:: ABOUT THIS EXERCISE ::
Repeat exactly the lines of the records below, starting at the line containing "center -> none" and ending at the line containing "center -> flex-end;". Leave the pictures out.

___ DATA IN THIS EXERCISE

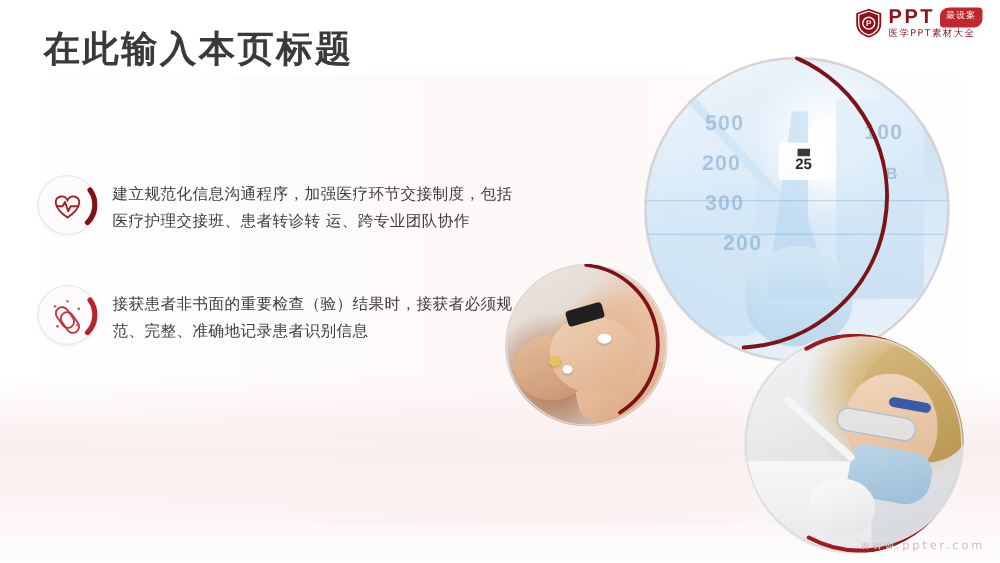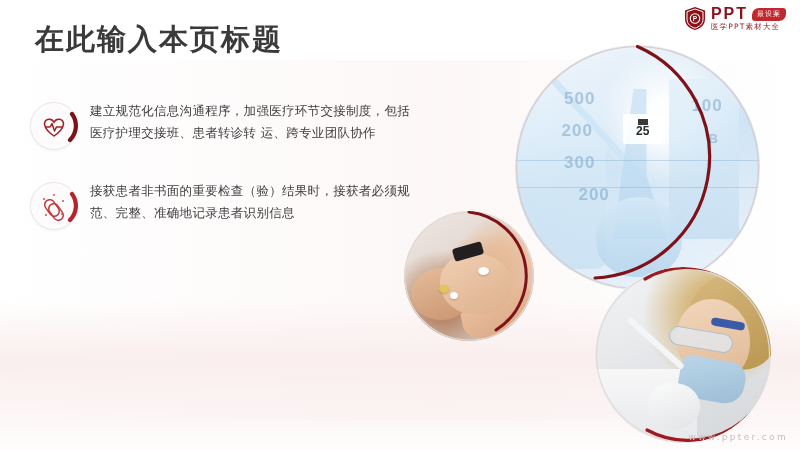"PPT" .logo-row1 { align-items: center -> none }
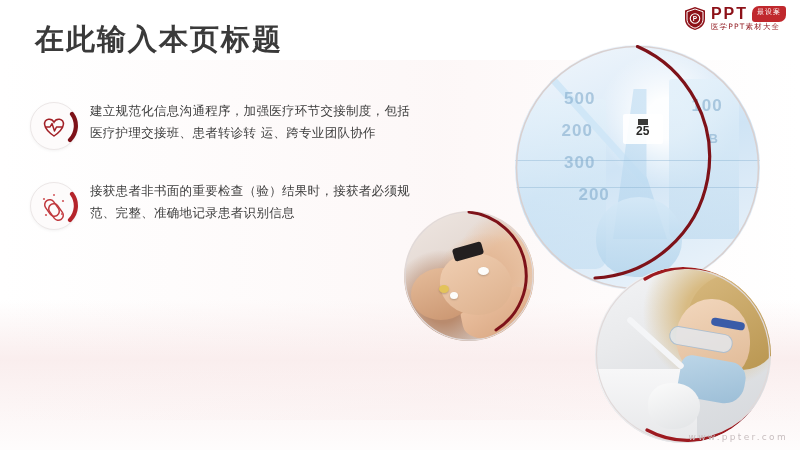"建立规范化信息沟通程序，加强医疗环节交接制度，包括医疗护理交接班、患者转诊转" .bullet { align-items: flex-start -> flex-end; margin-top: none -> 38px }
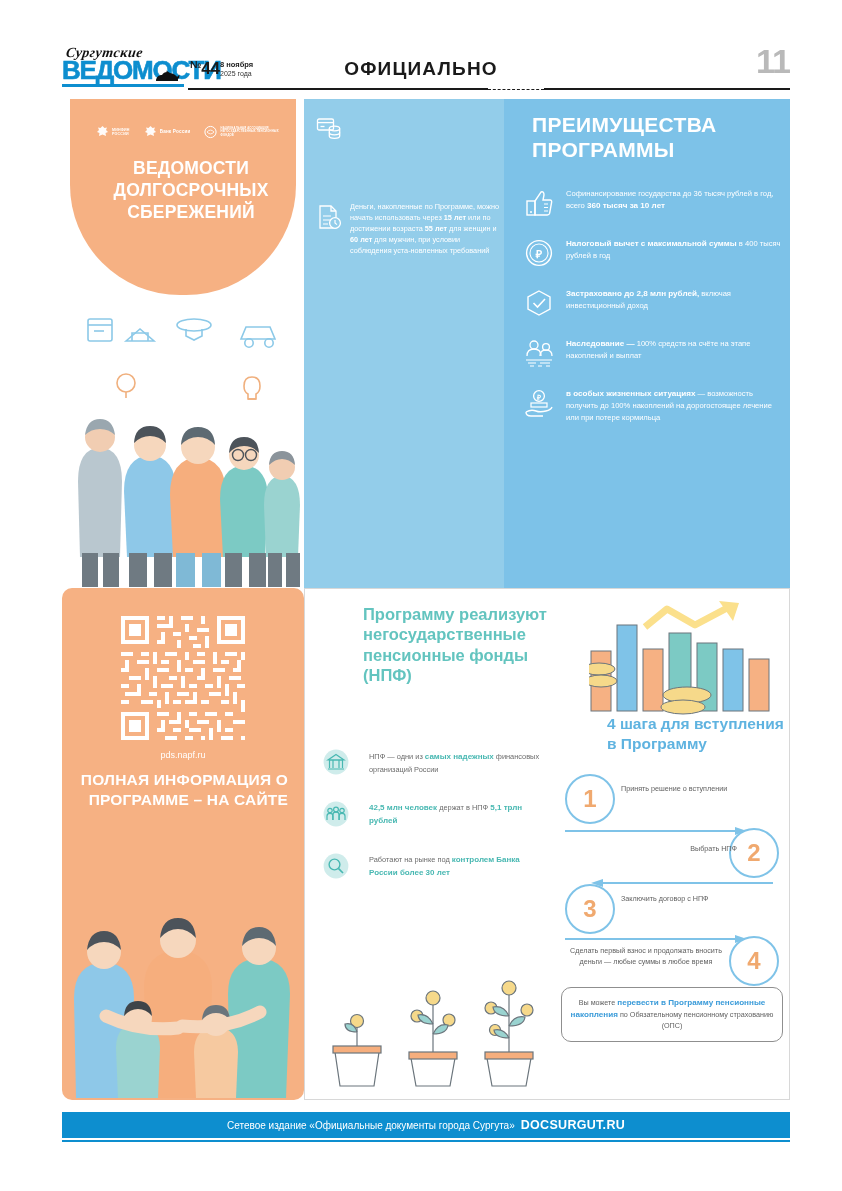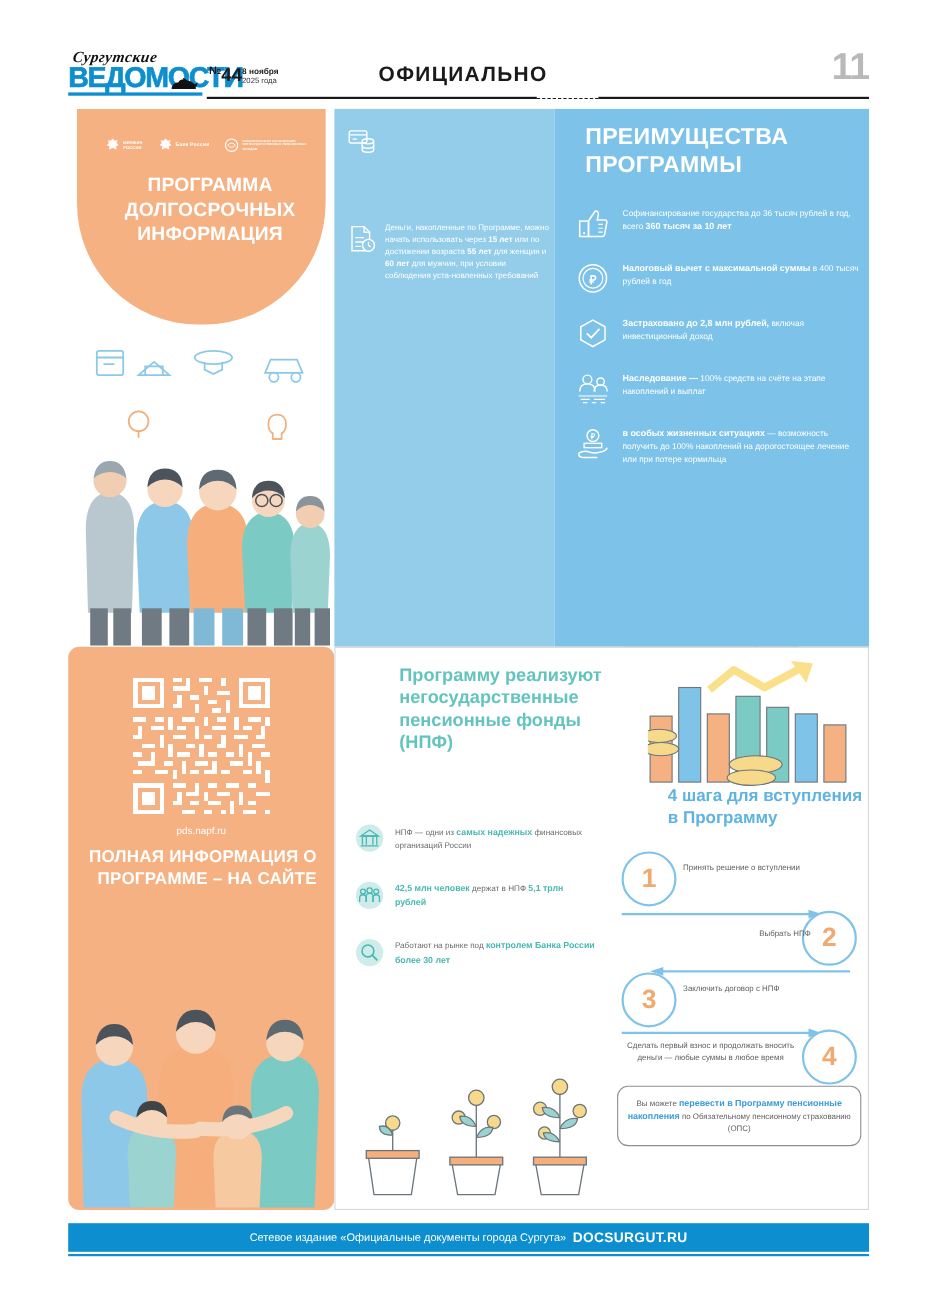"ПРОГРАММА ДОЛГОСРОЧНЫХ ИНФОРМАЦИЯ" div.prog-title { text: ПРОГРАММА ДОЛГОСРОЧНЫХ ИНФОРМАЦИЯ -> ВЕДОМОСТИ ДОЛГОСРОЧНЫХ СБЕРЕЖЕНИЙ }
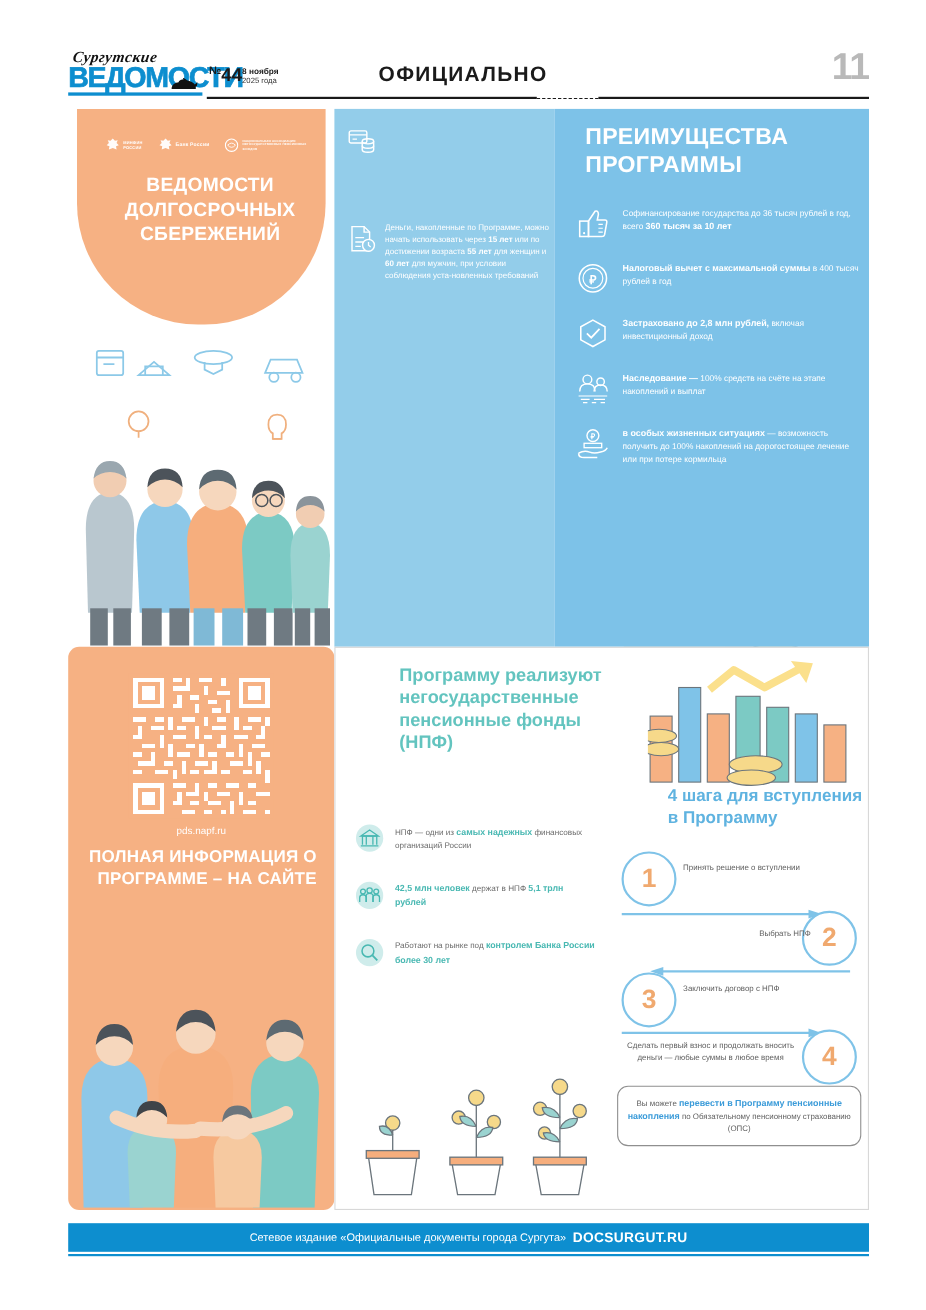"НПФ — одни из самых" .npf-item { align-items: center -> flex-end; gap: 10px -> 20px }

______
___ DATA IN THIS EXERCISE

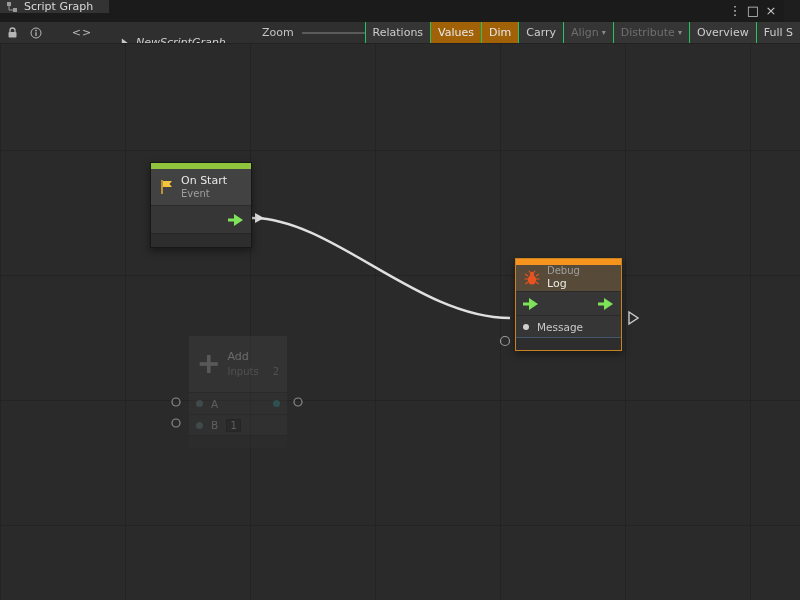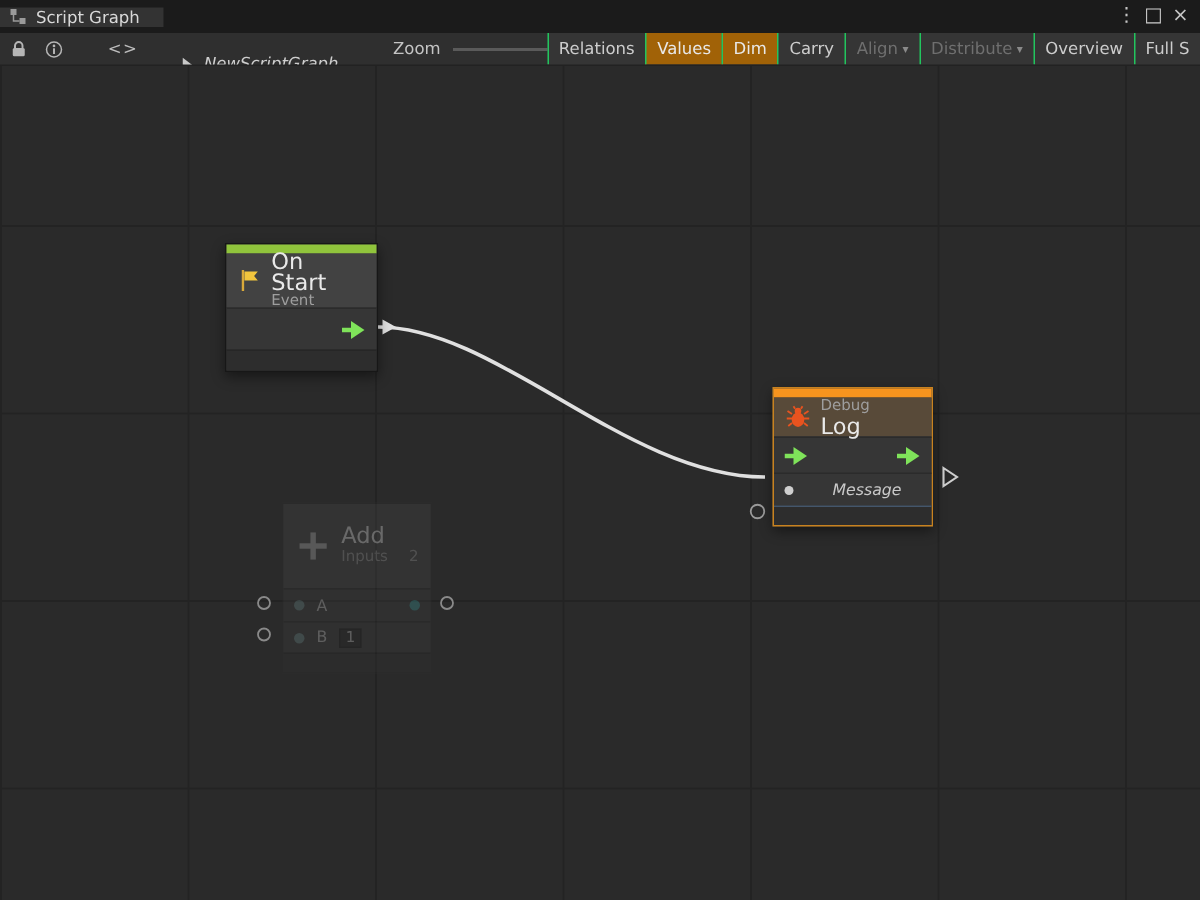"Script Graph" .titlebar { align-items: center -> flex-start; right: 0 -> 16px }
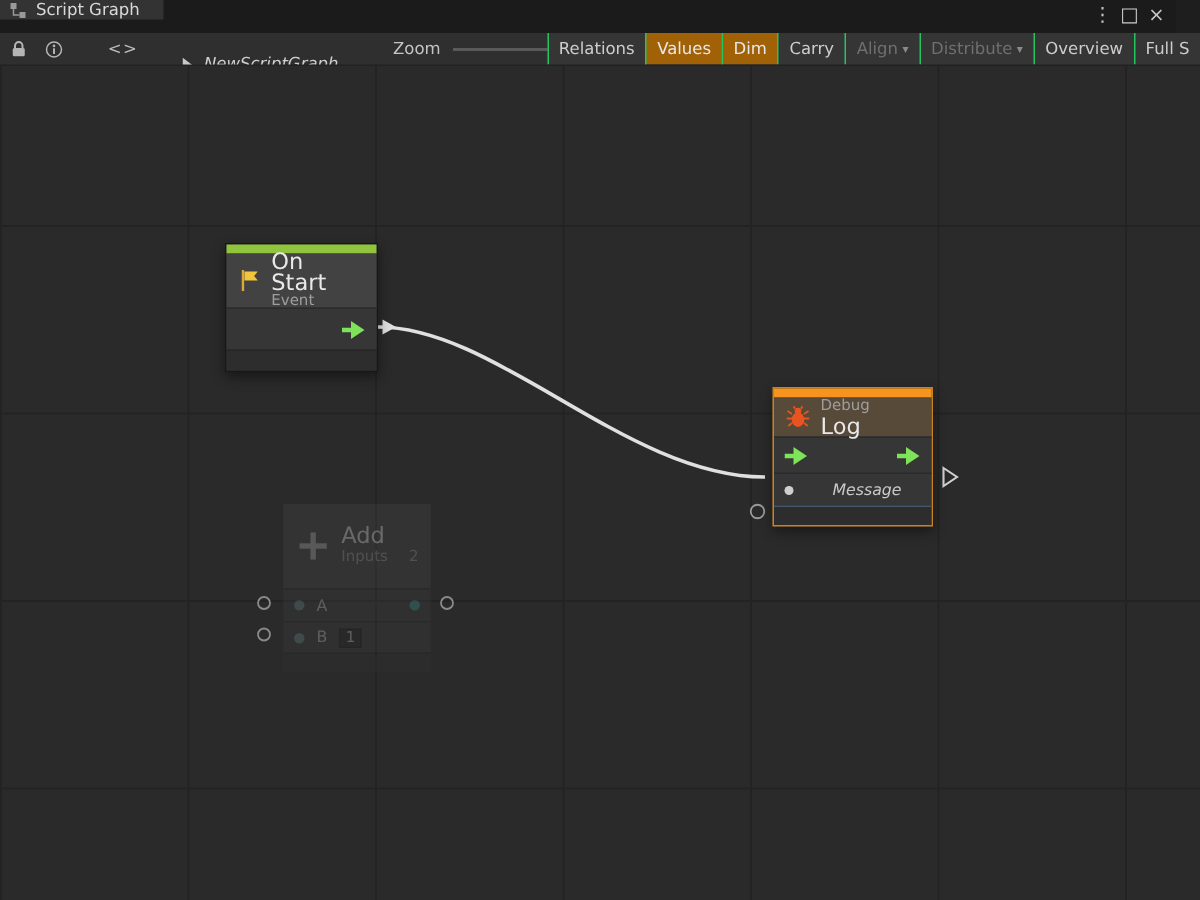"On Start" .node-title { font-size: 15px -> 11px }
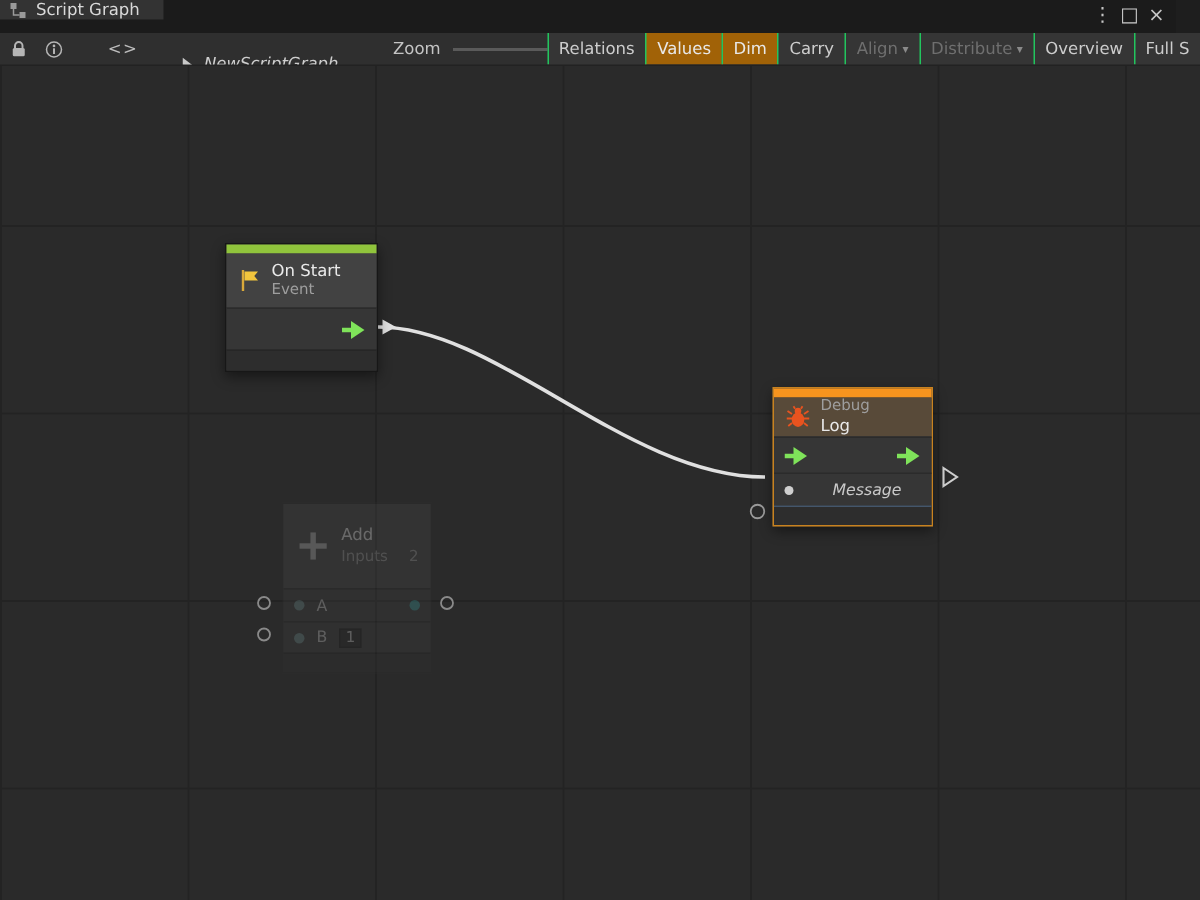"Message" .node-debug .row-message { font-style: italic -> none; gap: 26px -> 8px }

______

:: SOLVED PROBLEM ::
"PPT" .logo-row1 { align-items: center -> none }
"建立规范化信息沟通程序，加强医疗环节交接制度，包括医疗护理交接班、患者转诊转" .bullet { align-items: flex-start -> flex-end; margin-top: none -> 38px }
"ПРОГРАММА ДОЛГОСРОЧНЫХ ИНФОРМАЦИЯ" div.prog-title { text: ПРОГРАММА ДОЛГОСРОЧНЫХ ИНФОРМАЦИЯ -> ВЕДОМОСТИ ДОЛГОСРОЧНЫХ СБЕРЕЖЕНИЙ }
"НПФ — одни из самых" .npf-item { align-items: center -> flex-end; gap: 10px -> 20px }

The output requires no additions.